Start of Extracted entries

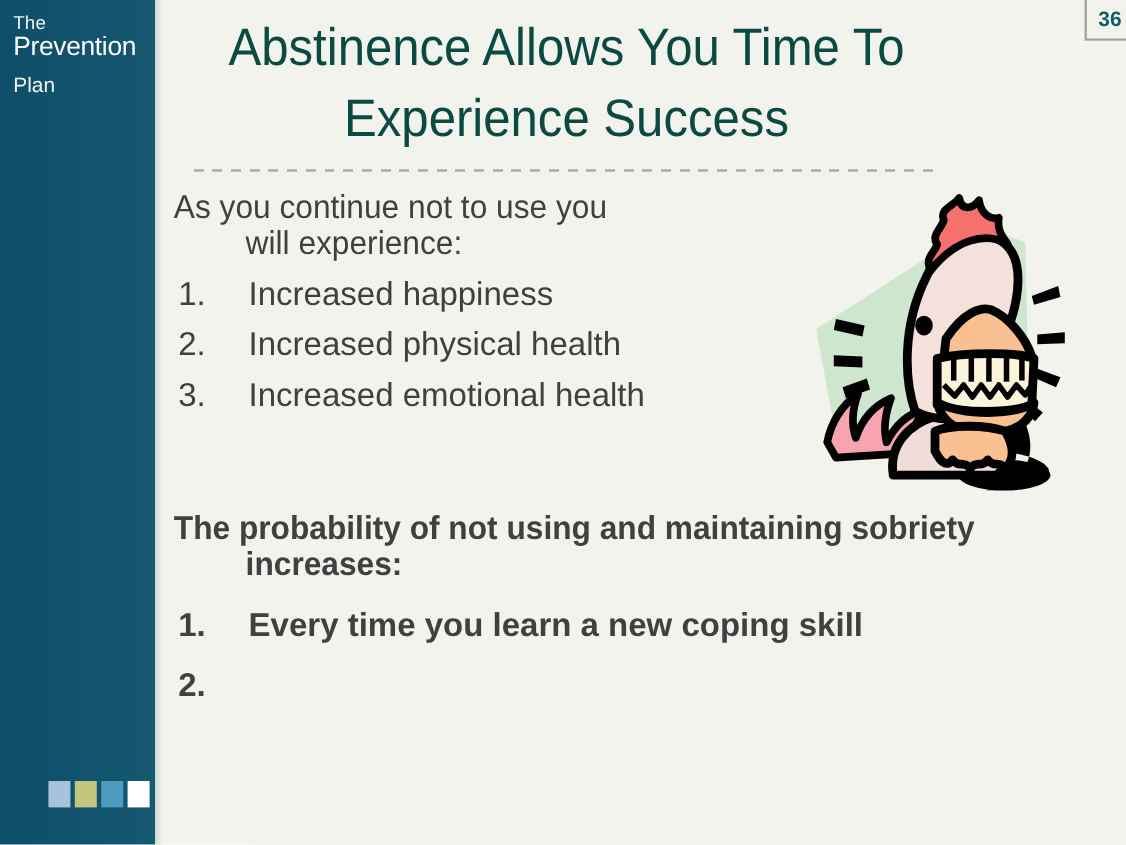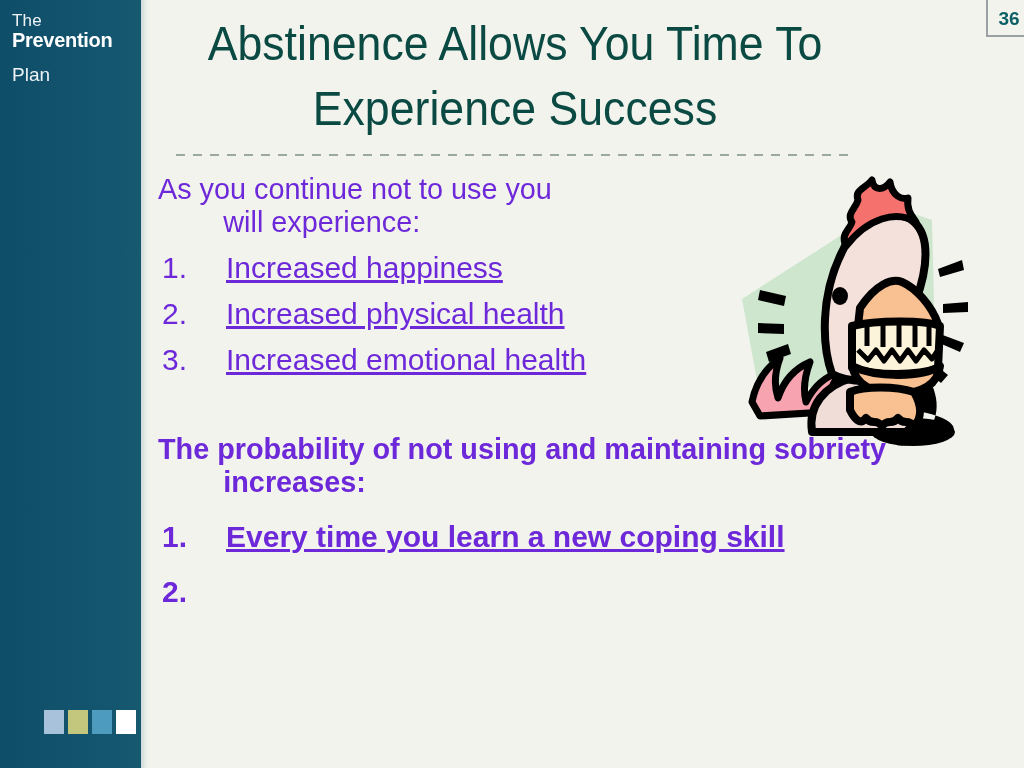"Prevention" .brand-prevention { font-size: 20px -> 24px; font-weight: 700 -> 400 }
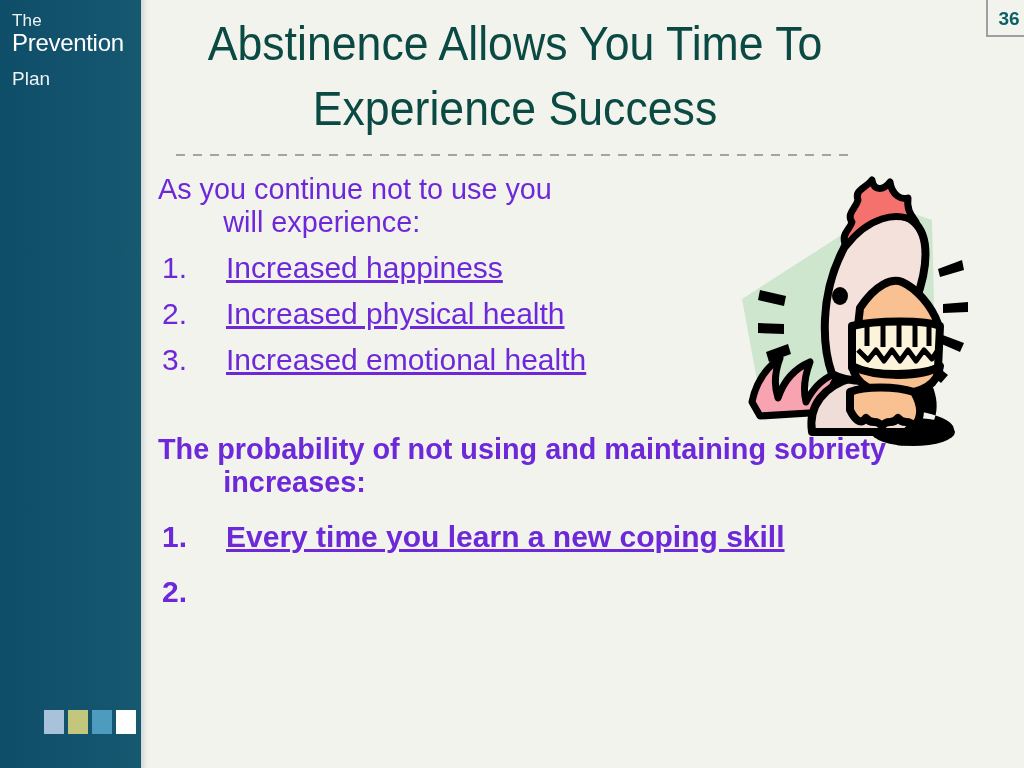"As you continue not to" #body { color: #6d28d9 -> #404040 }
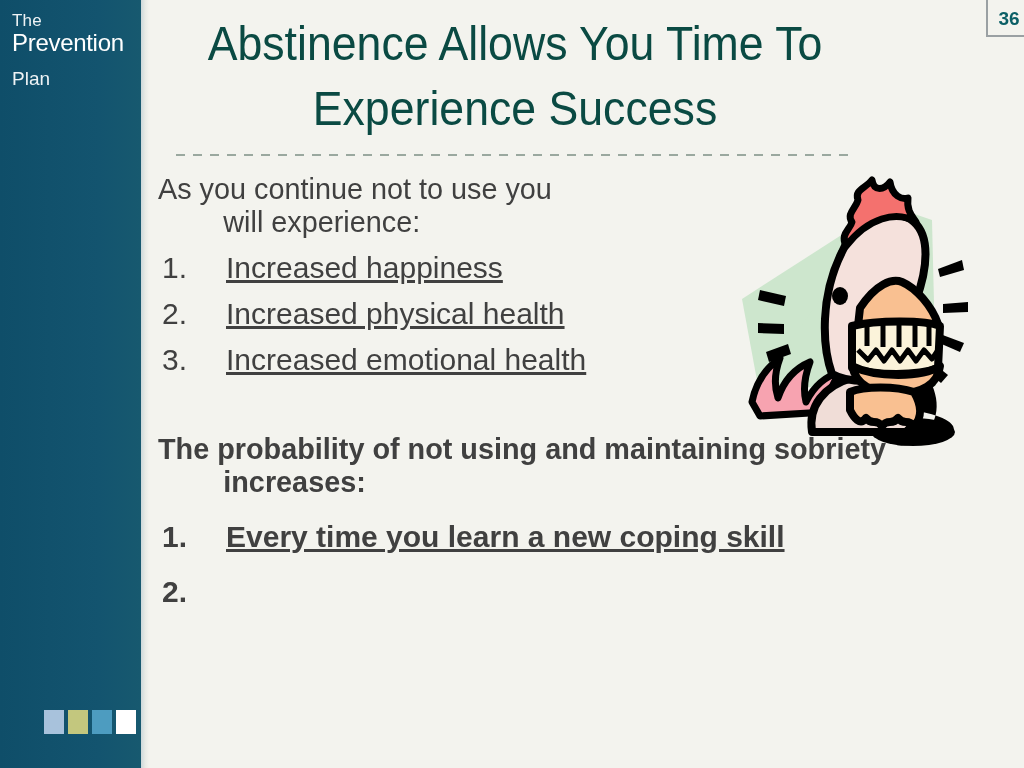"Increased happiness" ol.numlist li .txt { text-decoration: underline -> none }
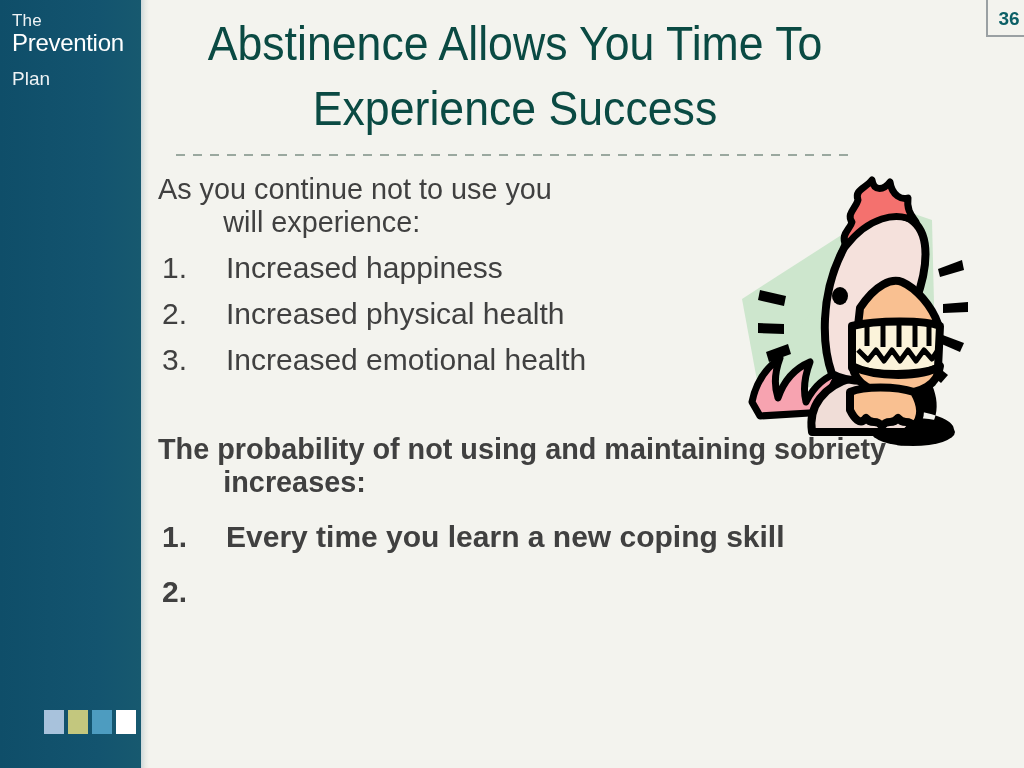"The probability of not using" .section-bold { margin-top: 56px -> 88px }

End of Extracted entries
Start of Extracted entries

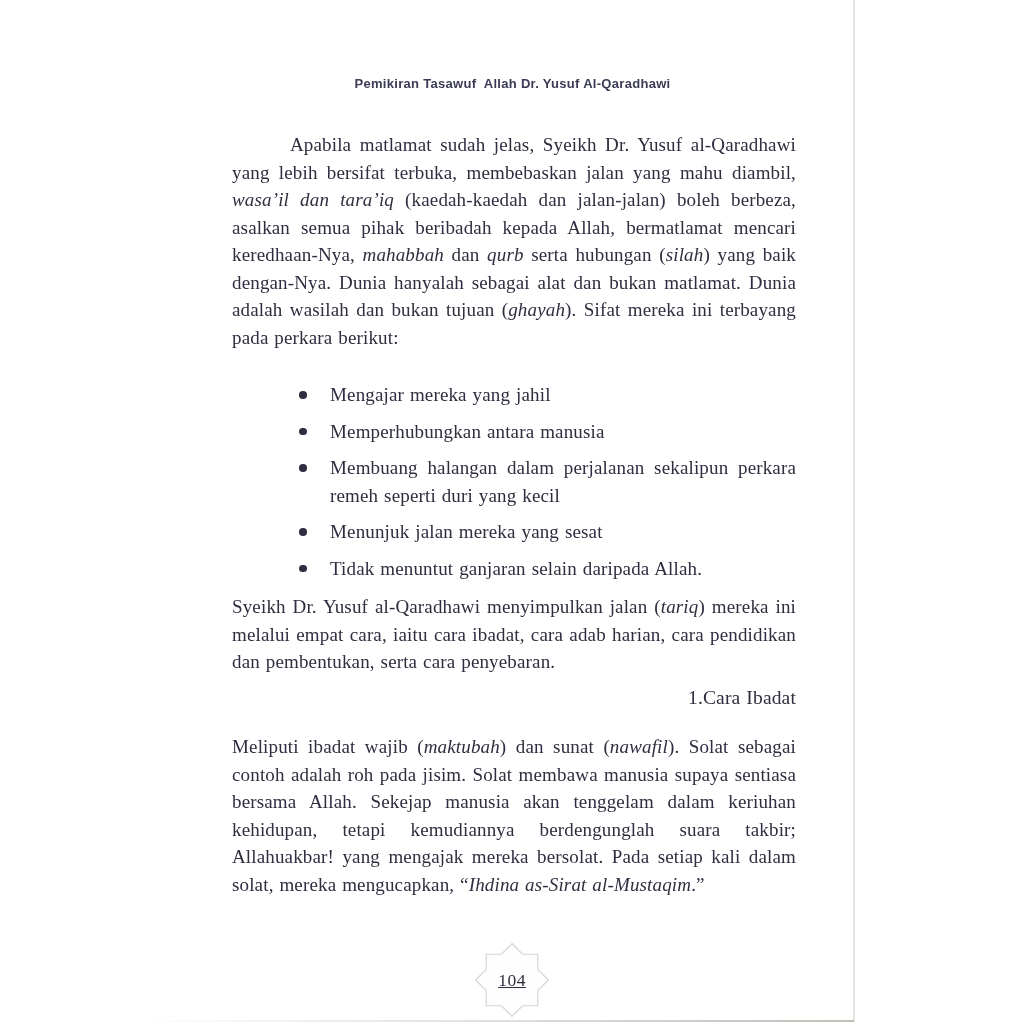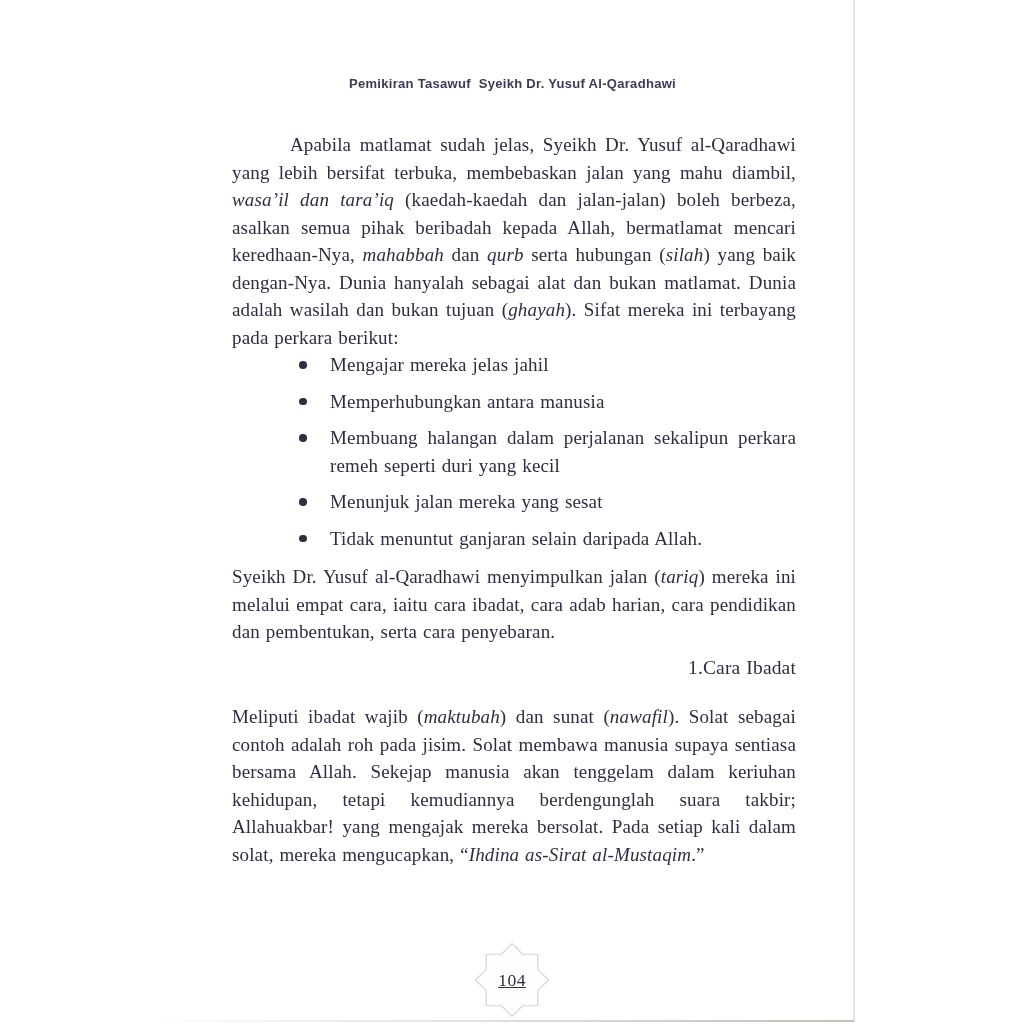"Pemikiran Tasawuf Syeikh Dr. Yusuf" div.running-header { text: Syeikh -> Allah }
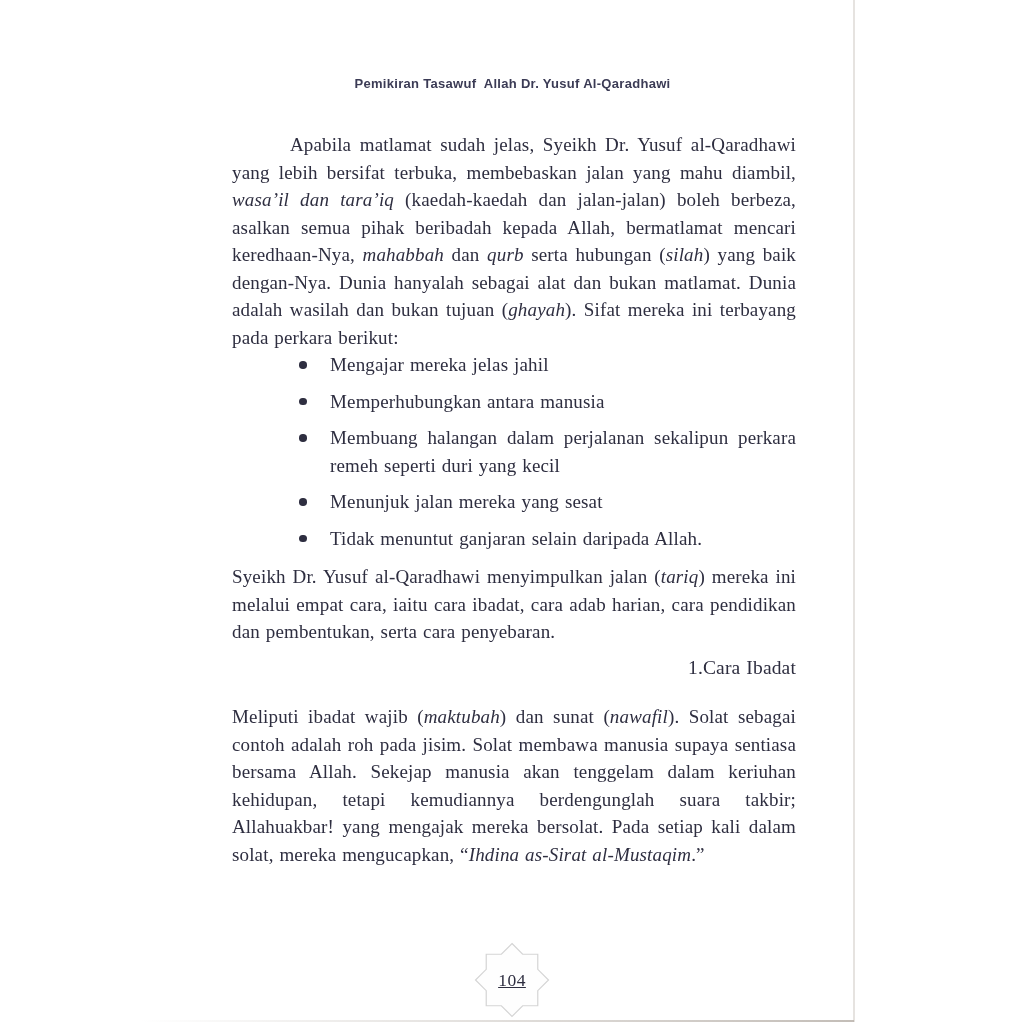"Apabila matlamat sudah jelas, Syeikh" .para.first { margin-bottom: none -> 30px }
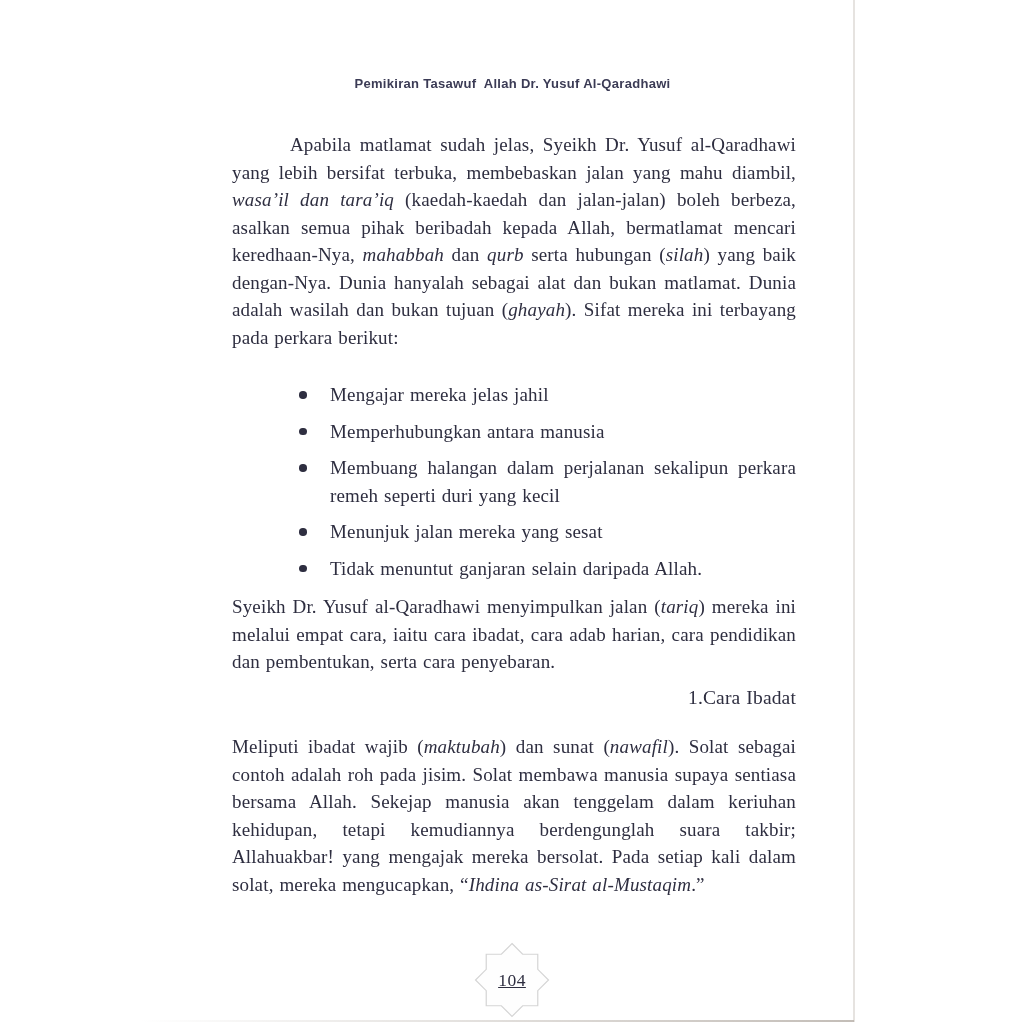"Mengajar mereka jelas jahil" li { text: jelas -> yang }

End of Extracted entries

What the task requires:
Extract from the material above the stretch running from the line containing "font-size: 20px ->" through the line containing "probability of not". Keep the text exact and the pictures out.

Solution for this problem:
"Prevention" .brand-prevention { font-size: 20px -> 24px; font-weight: 700 -> 400 }
"As you continue not to" #body { color: #6d28d9 -> #404040 }
"Increased happiness" ol.numlist li .txt { text-decoration: underline -> none }
"The probability of not using" .section-bold { margin-top: 56px -> 88px }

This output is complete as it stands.